§ **WORK TO BE COMPLETED**:
The records that follow must be repeated exactly, except for their pictures.

*** Opening TASK DATA ***

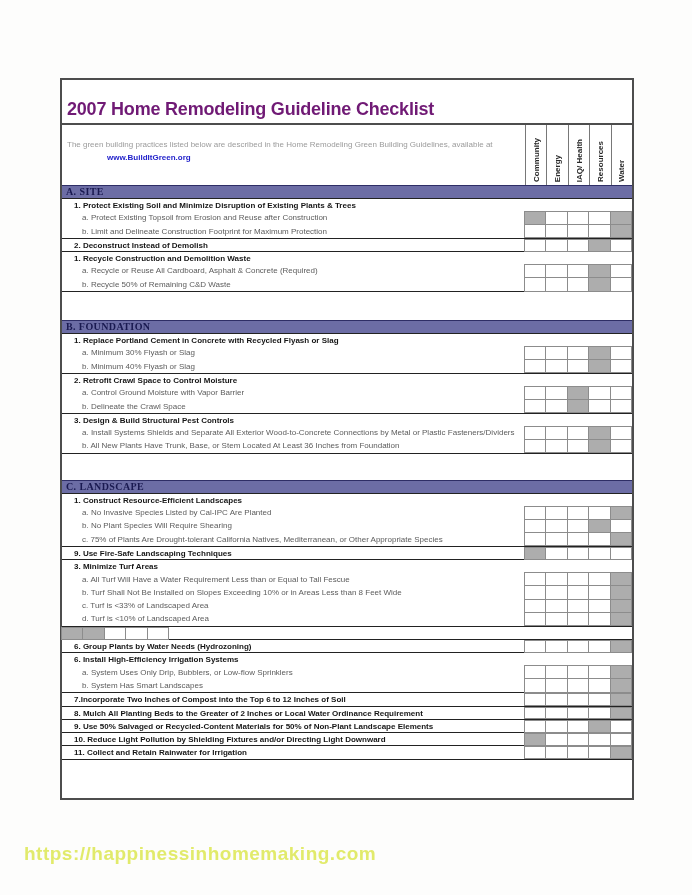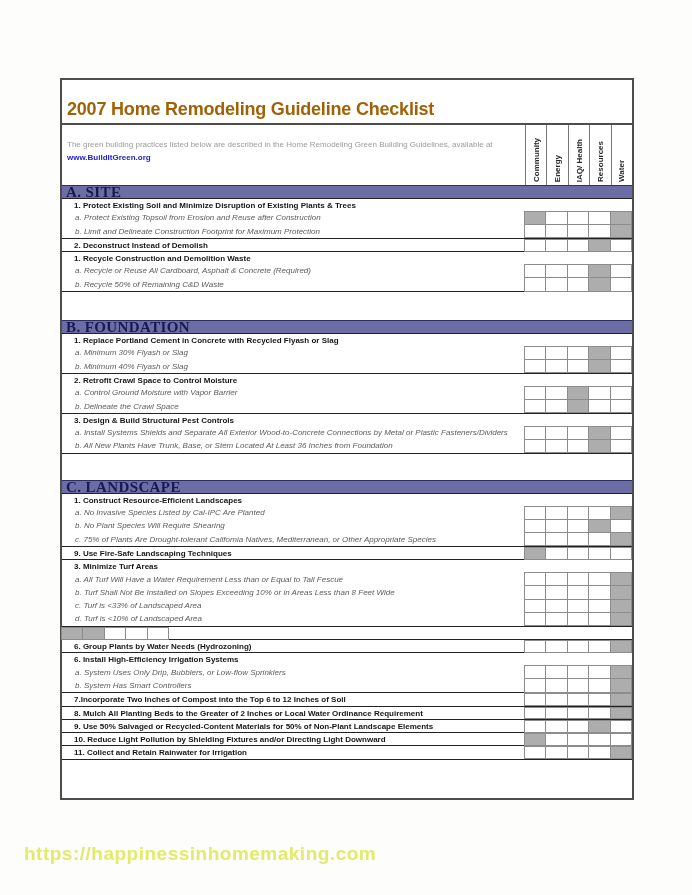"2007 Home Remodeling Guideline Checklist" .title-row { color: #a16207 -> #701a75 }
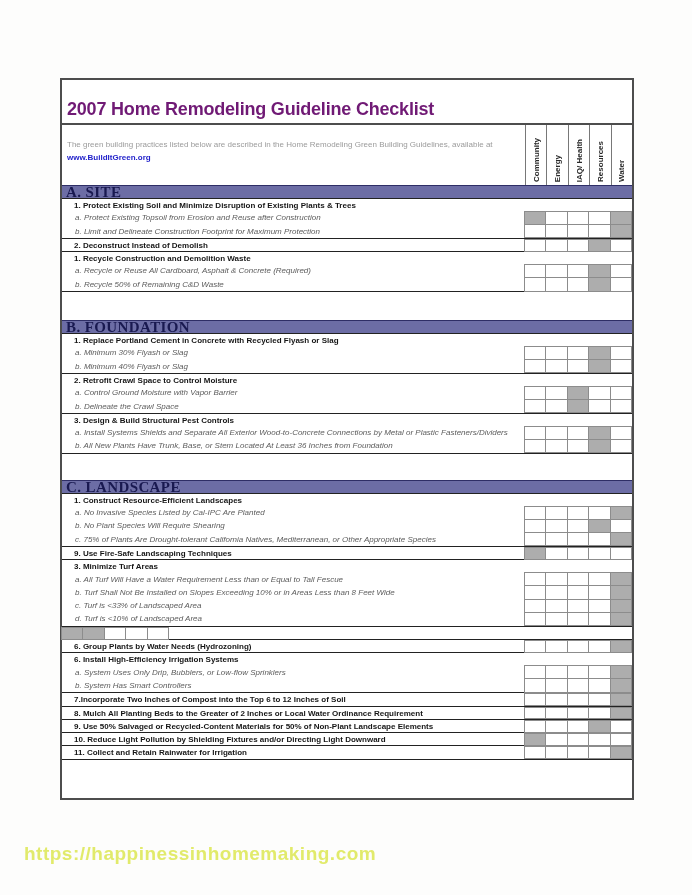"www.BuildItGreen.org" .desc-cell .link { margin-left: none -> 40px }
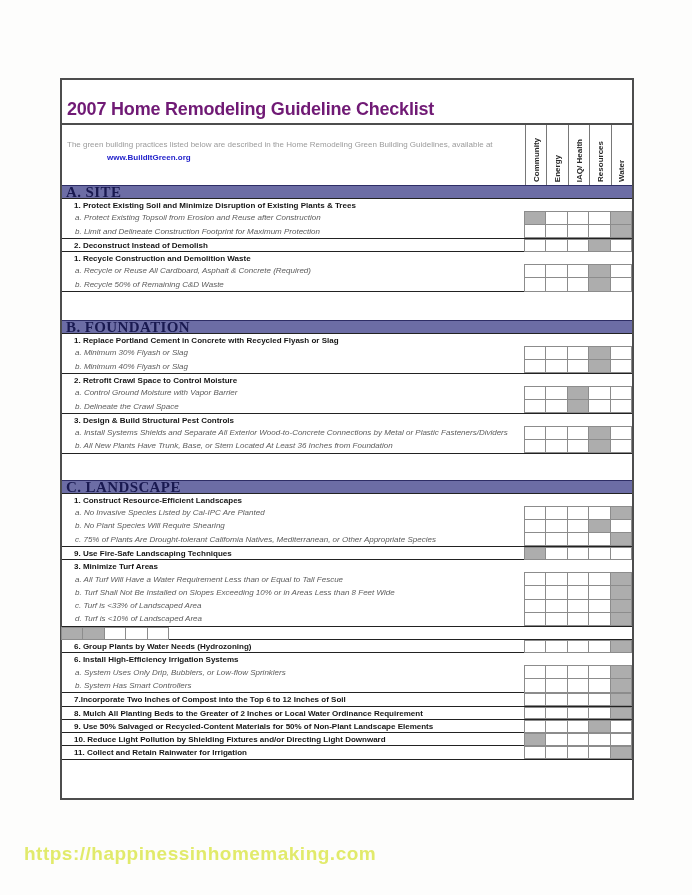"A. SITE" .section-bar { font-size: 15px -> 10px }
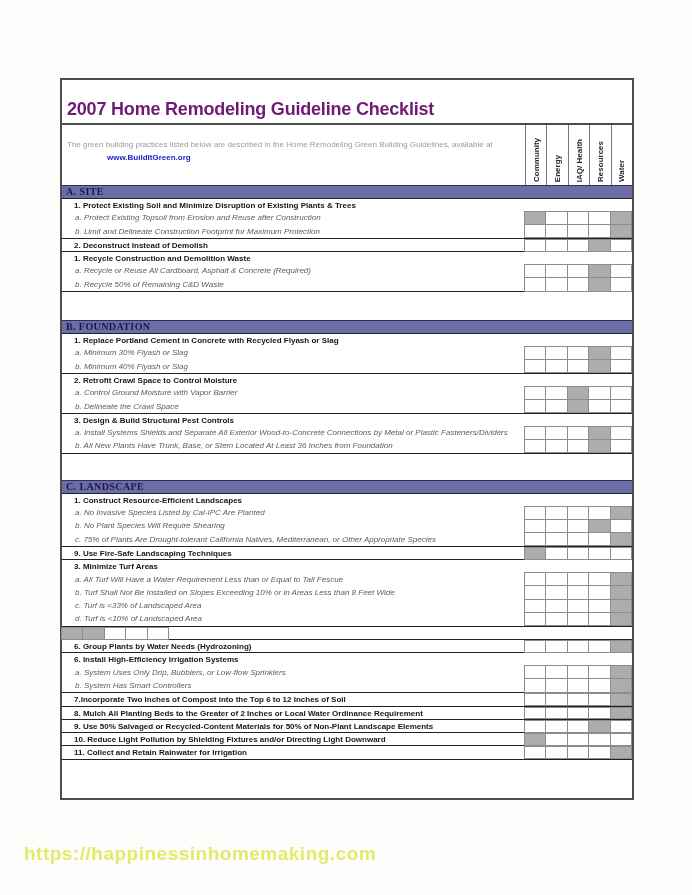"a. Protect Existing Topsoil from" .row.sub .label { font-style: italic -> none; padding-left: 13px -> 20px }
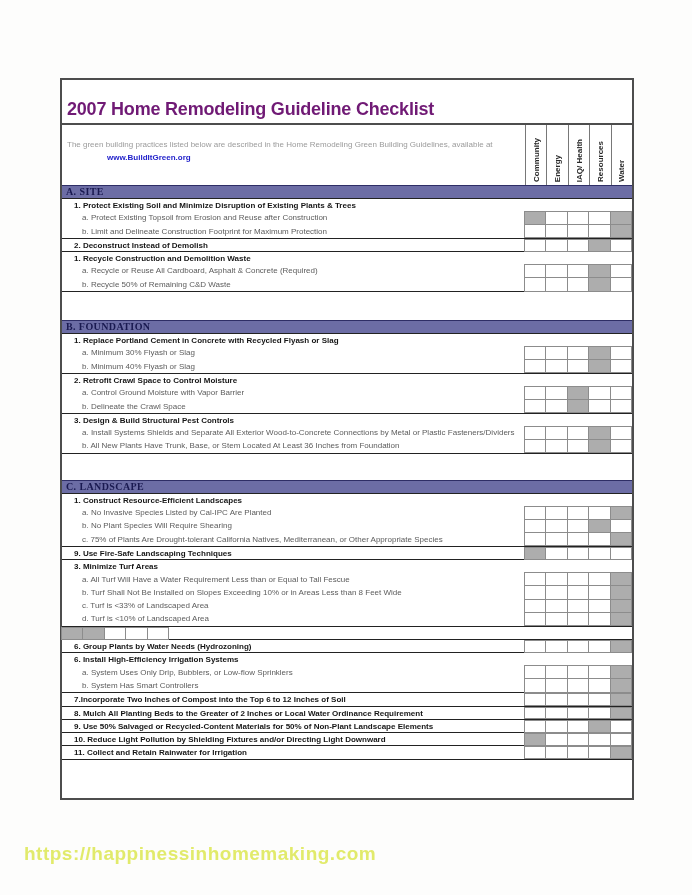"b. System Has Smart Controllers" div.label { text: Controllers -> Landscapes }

*** Closing TASK DATA ***

§ **TASK SOLUTION**:
"2007 Home Remodeling Guideline Checklist" .title-row { color: #a16207 -> #701a75 }
"www.BuildItGreen.org" .desc-cell .link { margin-left: none -> 40px }
"A. SITE" .section-bar { font-size: 15px -> 10px }
"a. Protect Existing Topsoil from" .row.sub .label { font-style: italic -> none; padding-left: 13px -> 20px }
"b. System Has Smart Controllers" div.label { text: Controllers -> Landscapes }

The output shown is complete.